Director of Oceans Program
Yayasan Konsrvasi Alam Nusantara
Ilman Muhammad is the Director of Oceans Program at the Yayasan Konservasi Alam Nusantara, an Indonesia’s NGO, previously known as The Nature Conservancy Indonesia. He has worked for nearly 20 years as an advisor in several international organizations, working on coastal and marine resources management issues, especially in mangrove conservation, fisheries and aquaculture, and climate change. These included UNDP, USAID, WWF, Wetlands International, and some commercial seafood industries. Ilman has a Bachelor’s degree in Marine Science from IPB University, Indonesia, and a PhD in Environmental Management from the University of Queensland, Australia.
|Session 6||Weak Links In The Supply Chain|
|Presentation||Challenges And Opportunities In Reducing Greenhouse Gas Emissions From Indonesia's Shrimp Aquaculture|
Shrimp aquaculture is among the world’s fastest-growing and the most valuable seafood commodity traded globally, accounting for 15% of the total value of the global internationally seafood trade. The majority of shrimp is farmed in developing countries and contributes significantly to their local economy. Seafood consumption demand will continue to increase until 2030 and major producer countries like Indonesia have set up ambitious targets to increase export volumes up to 250% by 2024. The move could help local and national economies but without careful planning, it could also undermine global efforts to mitigate greenhouse gas (GHG) emissions.

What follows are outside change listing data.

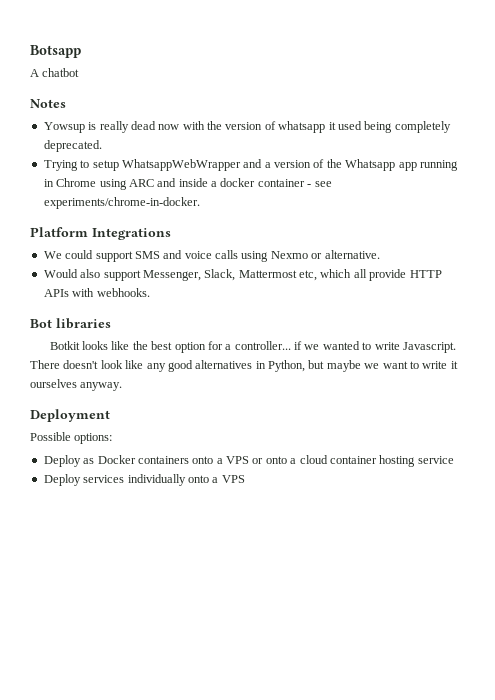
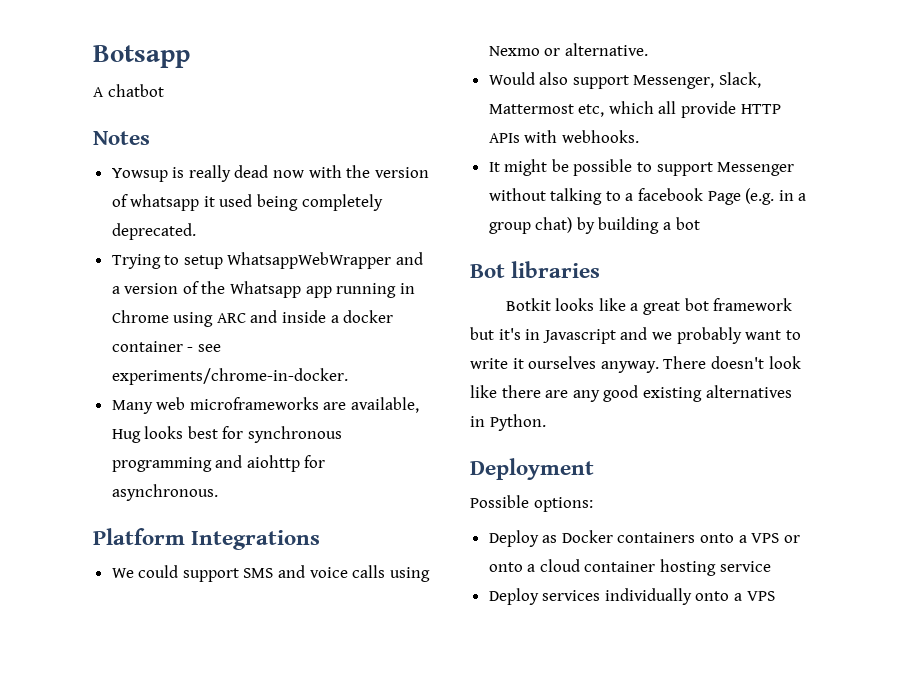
+ Many web microframeworks are available, Hug looks best for synchronous programming and aiohttp for asynchronous.
+ It might be possible to support Messenger without talking to a facebook Page (e.g. in a group chat) by building a bot
- Botkit looks like the best option for a controller... if we wanted to write Javascript. There doesn't look like any good alternatives in Python, but maybe we want to write it ourselves anyway.
+ Botkit looks like a great bot framework but it's in Javascript and we probably want to write it ourselves anyway. There doesn't look like there are any good existing alternatives in Python.

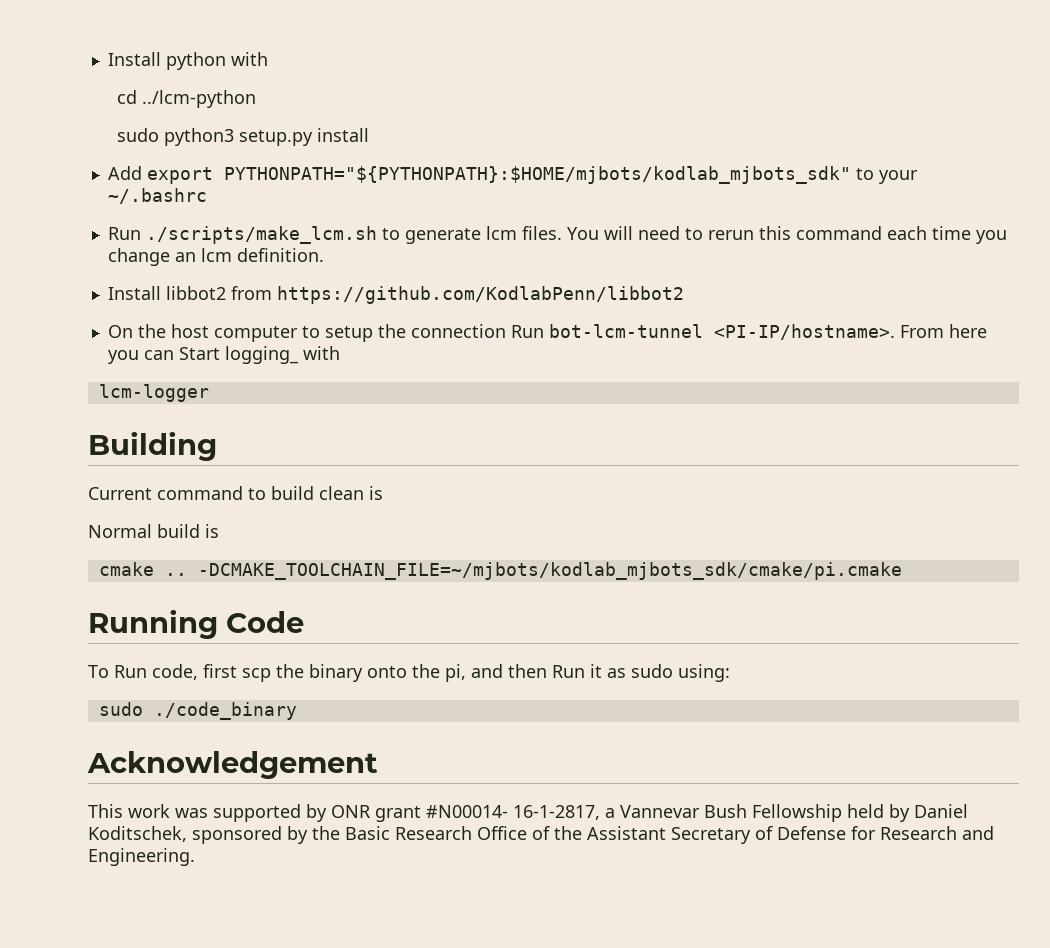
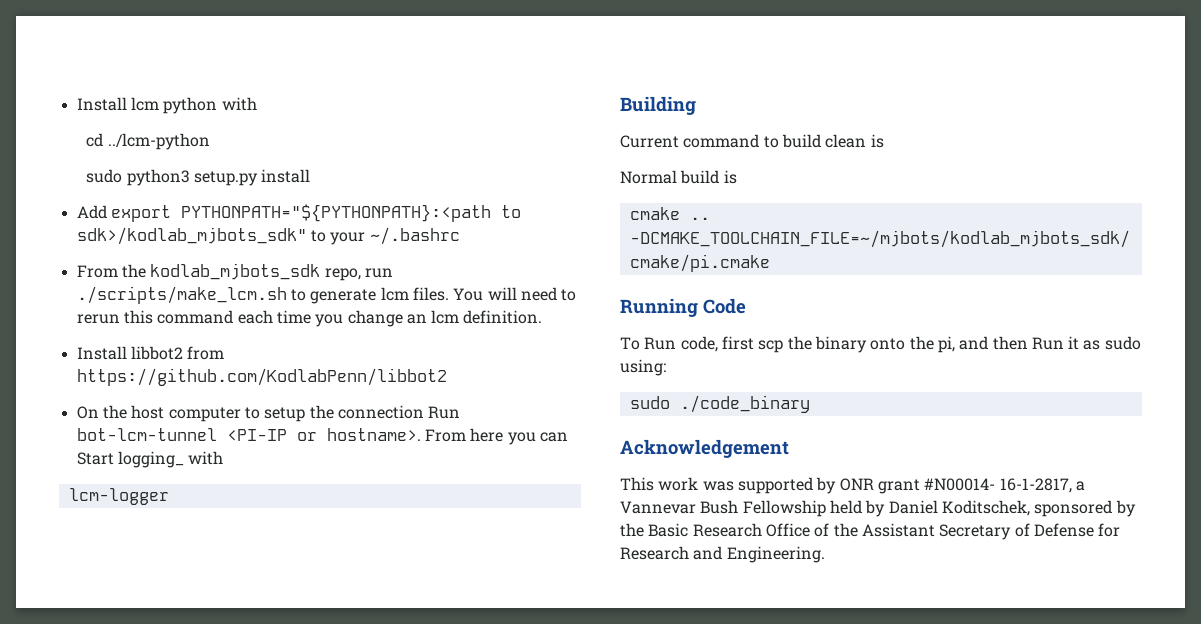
- Install python with
+ Install lcm python with
- Add export PYTHONPATH="${PYTHONPATH}:$HOME/mjbots/kodlab_mjbots_sdk" to your ~/.bashrc
+ Add export PYTHONPATH="${PYTHONPATH}:<path to sdk>/kodlab_mjbots_sdk" to your ~/.bashrc
- Run ./scripts/make_lcm.sh to generate lcm files.
+ From the kodlab_mjbots_sdk repo, run ./scripts/make_lcm.sh to generate lcm files.
- On the host computer to setup the connection Run bot-lcm-tunnel <PI-IP/hostname>.
+ On the host computer to setup the connection Run bot-lcm-tunnel <PI-IP or hostname>.

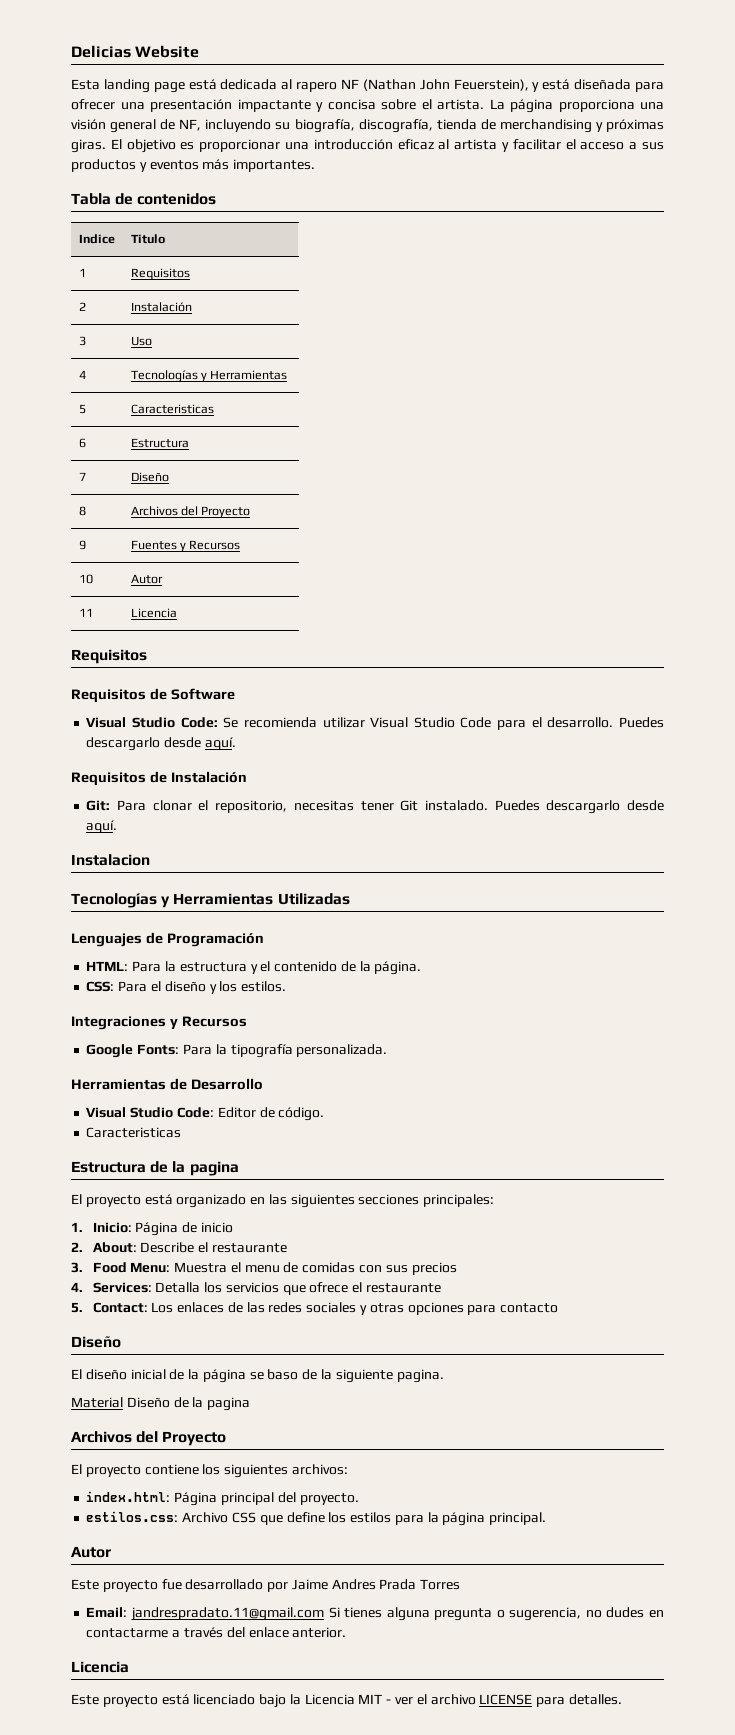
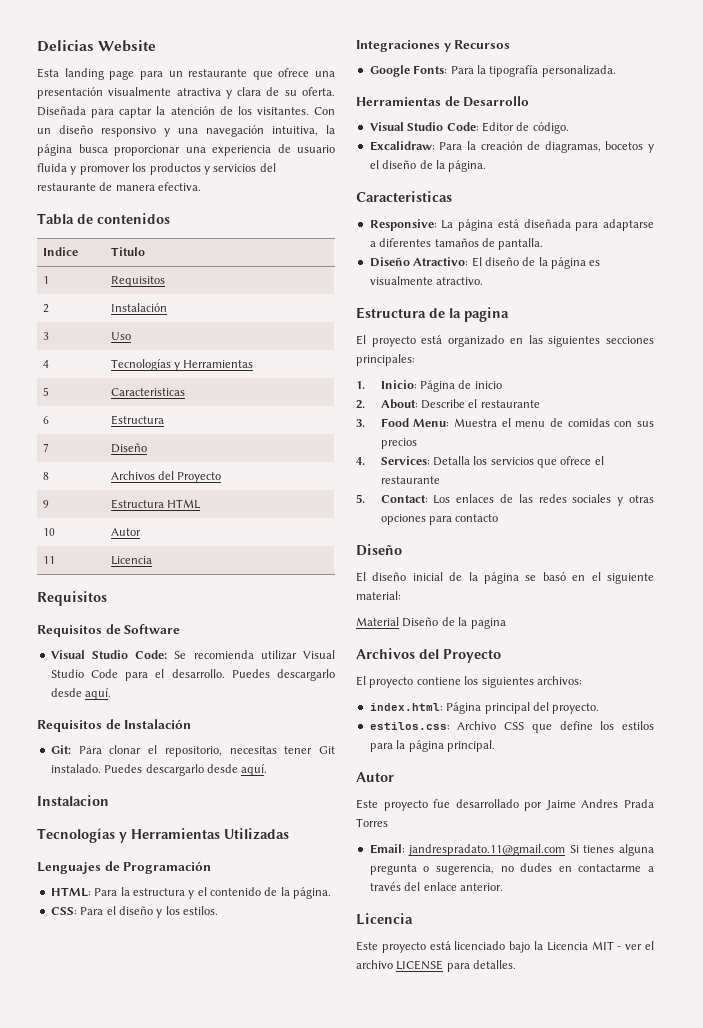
- Esta landing page está dedicada al rapero NF (Nathan John Feuerstein), y está diseñada para ofrecer una presentación impactante y concisa sobre el artista. La página proporciona una visión general de NF, incluyendo su biografía, discografía, tienda de merchandising y próximas giras. El objetivo es proporcionar una introducción eficaz al artista y facilitar el acceso a sus productos y eventos más importantes.
+ Esta landing page para un restaurante que ofrece una presentación visualmente atractiva y clara de su oferta. Diseñada para captar la atención de los visitantes. Con un diseño responsivo y una navegación intuitiva, la página busca proporcionar una experiencia de usuario fluida y promover los productos y servicios del restaurante de manera efectiva.
- 9 | Fuentes y Recursos
+ 9 | Estructura HTML
  Visual Studio Code: Editor de código.
+ Excalidraw: Para la creación de diagramas, bocetos y el diseño de la página.
  Caracteristicas
+ Responsive: La página está diseñada para adaptarse a diferentes tamaños de pantalla.
+ Diseño Atractivo: El diseño de la página es visualmente atractivo.
- El diseño inicial de la página se baso de la siguiente pagina.
+ El diseño inicial de la página se basó en el siguiente material:

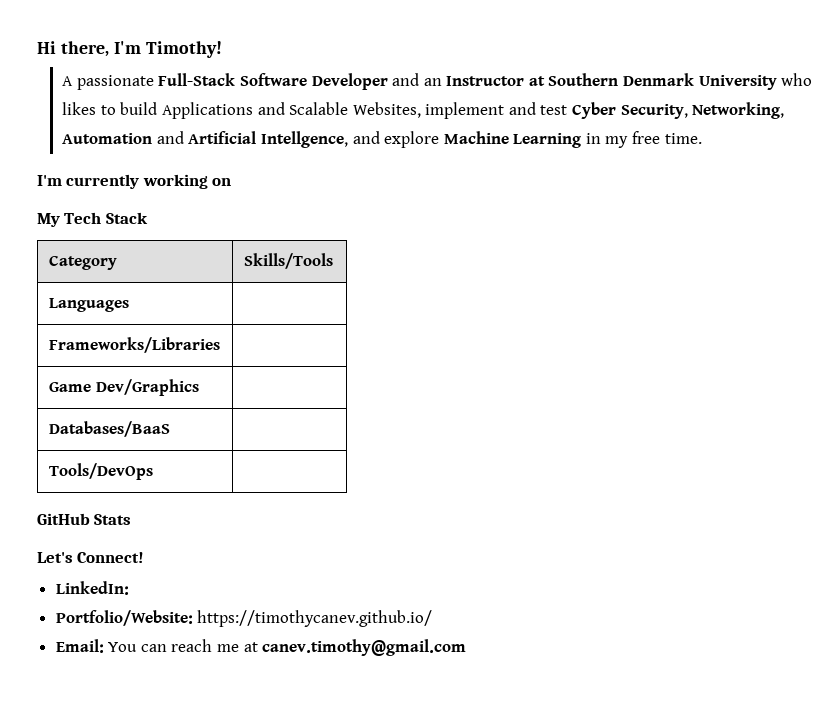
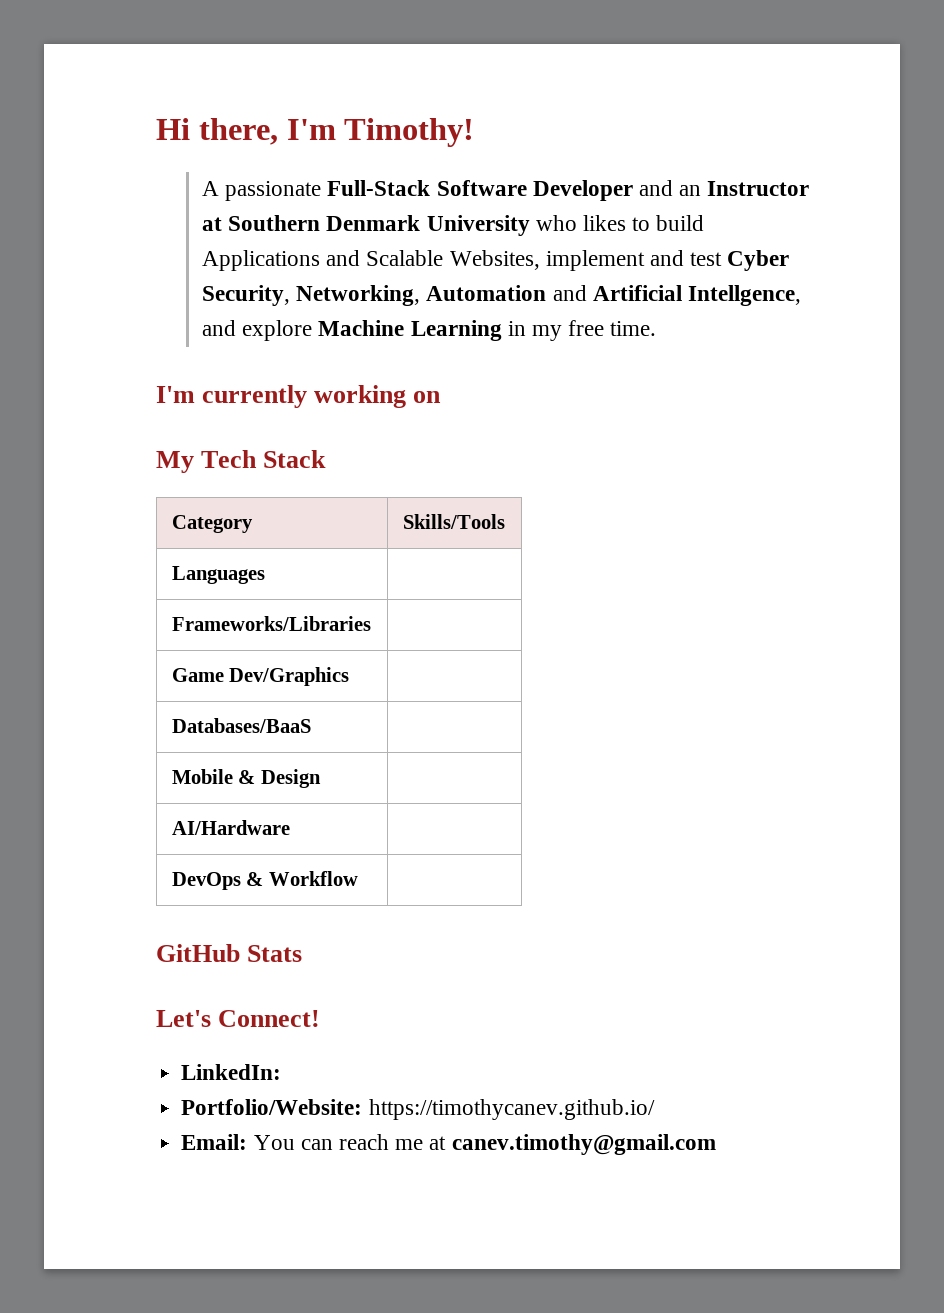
- Tools/DevOps |
+ Mobile & Design |
+ AI/Hardware |
+ DevOps & Workflow |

Many of the farms have been constructed within the mangrove ecosystem. This practice is a major contributor to the reduction of global mangrove ecosystems. Some research suggest that the production of 1 kg shrimp from mangrove-converted ponds could emit over 2,000kg CO2-e. Fortunately, there are ways to together, improve the ecosystem as well as reduce GHG emissions while achieving the national shrimp production targets.
In Indonesia, for example, most of the 600,000 ha shrimp farms are extensive farms with low productivity converted from mangroves. A combination of natural mangrove restoration and improvement of aquaculture practices, will reverse the current status of the mangrove-converted pond as a net source to a net sink of GHG. This can be done by redesigning the existing extensive shrimp ponds layout to enable natural mangrove restoration in 50% – 80% of the ponds. The remaining areas can be allocated for aquaculture using intensive culture technology to increase production. This approach can potentially mitigate 1 billion tonnes CO2-e within 10 years while helping the country reach its production targets.